Es sábado por la tarde, la ciudad está a oscuras y una brisa fresca nos recuerda que es otoño a pesar del día caluroso. Mientras caminamos con Macarena, bajando por el Cerro Placeres, me es inevitable estornudar reiteradamente y sentir mis ojos irritados. Eso me recuerda el cambio de temperaturas y mi ausencia a la consulta de mi doctor broncopulmonar.
La Universidad Santa María nos recibe con su arquitectura medieval (o así al menos lo imagino), con luces ténues y amarillentas. En el hall compramos un par de alfajores para endulzar la espera e ingresamos al aula magna. Mientras saboreo mi alfajor con un suave sabor a naranja intento distraer a mi alergia para no estornudar en medio de la presentación de la Orquesta de Cámara de Chile.
Finalmente se apagan las luces, se instalan los músicos y entra flamante Juan Pablo Izquierdo, vestido en un traje de pingüino y con su cabello canoso, camina erguido y se instala delante de la orquesta.
Luego de un breve aplauso comienza a fluir la música en esa mágica convinación de instrumentos diversos, partituras e intérpretes. Es ahí cuando empiezo a divagar entre los rostros concentrados de los músicos y sus movimientos meticulosos, algunas de las cosas que he hecho durante la semana y, de a poco, comienzan a aparecer otras imágenes más oníricas. Así fue que la sinfonía N°4 de Féliz Mendelssohn empezó a llevarme hacia paisajes imaginarios, donde el agua fluía al ritmo de las melodías o estallaba junto con los bombos y violines... Luego la música parecía arrancada de una película de cine mudo, donde los cuadros sucedían ambiguos y la tensión y la felicidad corrían al ritmo de los instrumentos, casi hasta convertir a los músicos en proyectos de dibujos animados donde Tom y Jerry podrían aparecer corriendo en cualquier momento.

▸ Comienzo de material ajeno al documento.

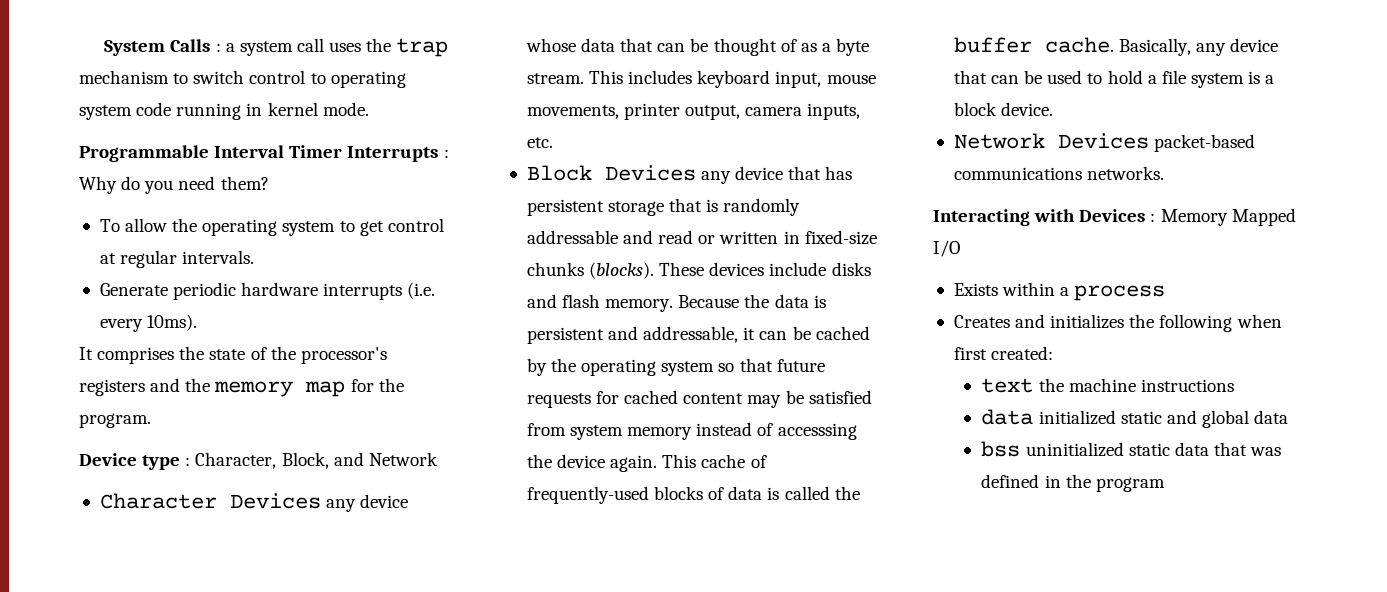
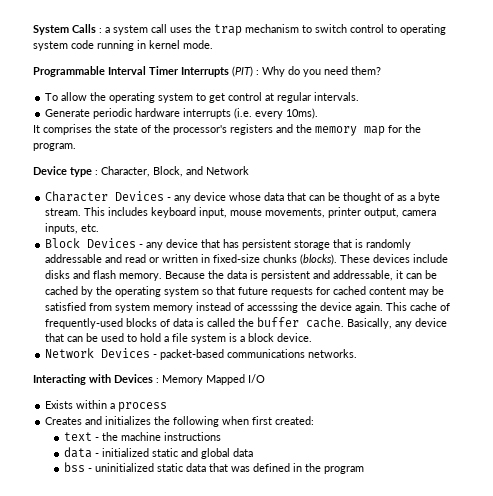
(439, 154) none -> [232,66,253,77] (PIT)
(321, 501) none -> [167,197,172,201] -
(696, 173) none -> [139,244,144,248] -
(1149, 141) none -> [153,354,158,358] -
(1034, 385) none -> [94,437,99,441] -
(1034, 417) none -> [94,453,99,457] -
(1021, 449) none -> [87,468,92,472] -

Después vinieron los aplausos, el silencio de Juan Pablo y la entrada de Svetlana Kotova, una pianista rusa que desde 1991 vive en Chile y se dedica a coordinar la Temporada de Ópera Internacional del Teatro Municipal de Santiago.
Con el protagonismo del piano, incluso más allá de las órdenes del director, quien le daba la espalda a Svetlana, las imágenes evocadas se diluyeron en un sentimiento de intimidad al borde de las lágrimas. Ahí recordé nuevamente a mi amigo Makuc, quien en su práctica de periodista merodeaba en estas presentaciones haciéndole entrevistas a los músicos destacados. Luego recordé los amaneceres en la casa de la calle Dinamarca en el Cerro Cárcel; la luz atravesando el ventanal y abajo la ciudad de Valparaíso, aguardando con todas las sorpresas y pesadillas que nos tenía preparadas. Finalmente el momento de mayor soledad que he tenido en mi vida, sobre la cama de mi hogar, desvordado en lágrimas y con las manos en el rostro.
Por suerte el piano y la orquesta posibilitaron, con su ritmo más alegre, la nueva salida del sol, la puerta abierta de la casa en calle Dinamarca y mis pasos alejándose hacia un nuevo horizonte de sueños y paisajes inexplorados. En compañía, por supuesto, de Macarena.
Una vez que el piano quedó en silencio y los aplausos se apoderaron del aula magna, sólo me quedó tomar la mano de Macarena, entregarle una sonrisa y darle las gracias por permitirme compartir con ella un momento tan especial.
Finalmente volvimos a las callejuelas con luces irregulares y amarillentas para tomar el camino cerro arriba, pasar por Plaza la Conquista, comprar un fogaza en la Panadería Arauco y volver a casa para comerla con una sopa de mariscos Maggi... Mientras resonaban todavía en mi cabeza las imágenes evocadas por la sinfonía N°92 de Franz Joseph Haydn y las manos maravillosas de esa mujer rusa extraviada en esta larga y angosta faja de tierra. Por cierto estornudé en reiteradas ocasiones mientras regresábamos al hogar, situación que por suerte no sucedió en el concierto.